Rab7b silencing delays cell migration and polarization in response to wound. (A) Wound healing assay of HeLa cells that had been transfected with control siRNA or siRNA against Rab7b at time 0 (0 hours) and after 9 hours. (B) Quantification of the migration speed of control cells and Rab7b-depleted cells in wound healing assays. Data represents the mean±s.d. of three independent experiments (n≥100). (C) Representative track plots of the distances of migration of control cells (left plot) or Rab7b-depleted cells (right plot) in a wound healing assay. The movement of single cells into the wound was followed using manual tracking software. Individual tracks are shown so that each starts at the origin (distance 0). (D) Confluent monolayers of HeLa cells that had been transfected with control siRNA or siRNA against Rab7b were scratched with a pipette tip and fixed 2 hours later. Cells were immunostained with an antibody against giantin; actin was labeled with Rhodamine-conjugated phalloidin and nuclei with Hoechst 33258. White lines indicate the wound.

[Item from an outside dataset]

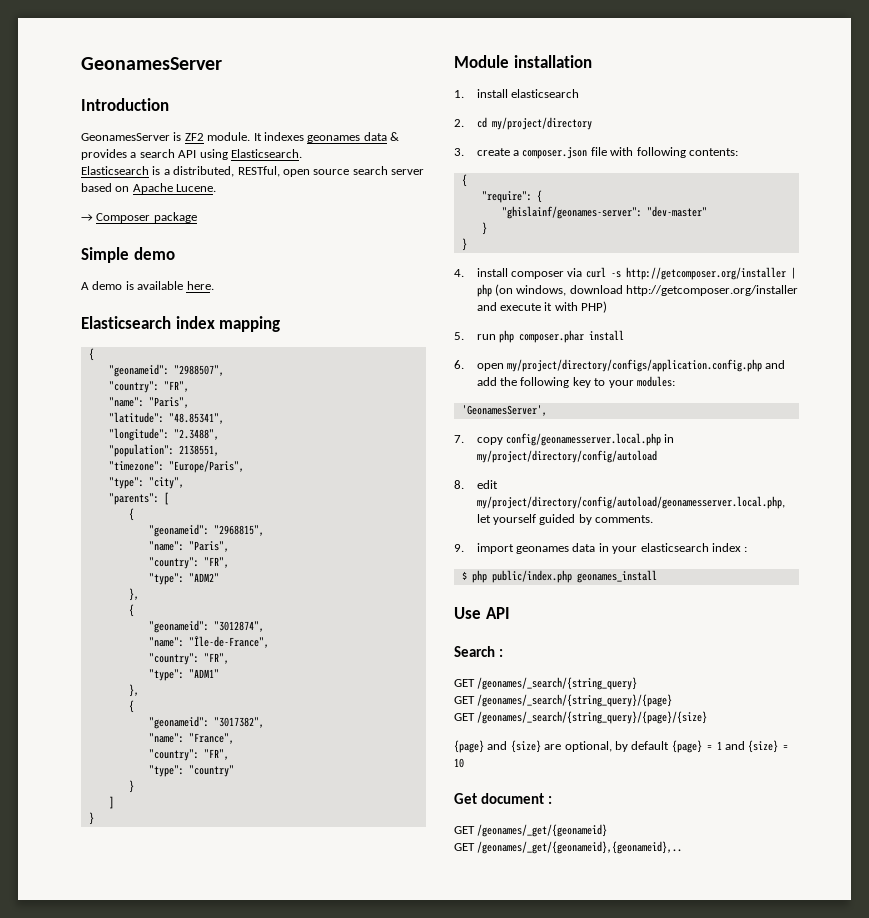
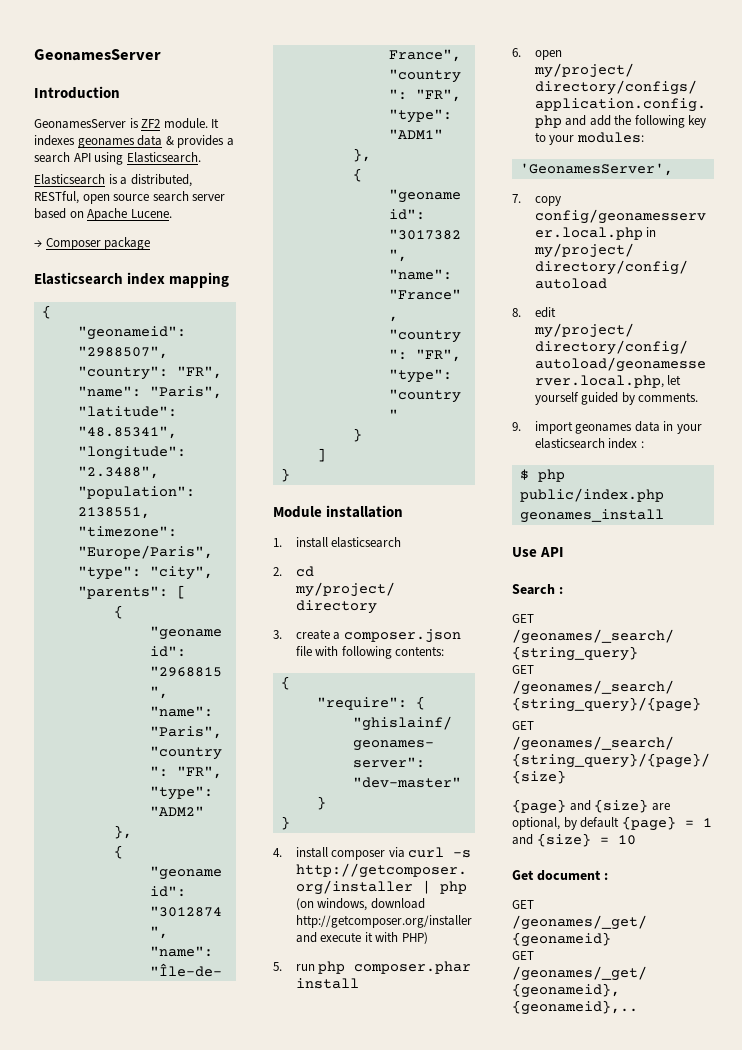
[81,247,175,263] [81,281,214,290] // Simple demo // A demo is available here. -> (151, 243) none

The Golgi is labeled as + if the majority of it lies within a 120° angle facing the wound or as − if not. (E) Quantification of the percentage of cells with Golgi located in the 120° angle facing the wound. The graph shows the mean±s.d. of four independent experiments (n≥100). (F) Quantification of the percentage of the cells emanating lamellipodia into the wound area. The graph shows the mean±s.d. of four independent experiments (n≥100). ***P<0.001. Scale bars: 20 µm (A); 10 µm (D).

Fig. 7.

Rab7b regulates MLC phosphorylation by interfering with RhoA activity. (A) Lysates from HeLa cells that had been transfected with either control siRNA or siRNA against Rab7b were subjected to western blot analysis using antibodies against phosphorylated myosin light chain (P-MLC), total MLC and tubulin (as a loading control). (B) Quantification of P-MLC levels in control and Rab7b-depleted cells. The intensities of the bands from the western blot were normalized to the amount of tubulin and plotted relative to the intensities of P-MLC in the control siRNA sample. Quantification is based on three independent experiments and were determined by using ImageQuant Software (Amersham). Error bars represent the mean±s.e.m. (C) Lysates from HeLa cells that had been transfected with either control siRNA or siRNA against Rab7b were mixed with GST–Rhotekin-RBD bound to glutathione-agarose beads to precipitate the active form (GTP-bound) of RhoA. As a positive control, cells were loaded with GTPγS. The immunoprecipitate samples were subjected to western blot analysis using antibodies against RhoA and tubulin (loading control). (D) Quantification of the levels of active RhoA in control and Rab7b-depleted cells. Intensities of the bands from the western blot were quantified with ImageQuant, normalized to the amount of tubulin and plotted relative to the intensities of GTP-bound RhoA in the control sample. The values represent the mean±s.e.m. of five independent experiments.

Fig. 8.

Model of Rab7b–myosin-II regulation of actin remodeling. Rab7b regulates MLC phosphorylation by modulating RhoA activity, and therefore actin remodeling, including the formation of stress fibers and the actin cytoskeleton reorganization that is necessary for processes such as cell adhesion and migration.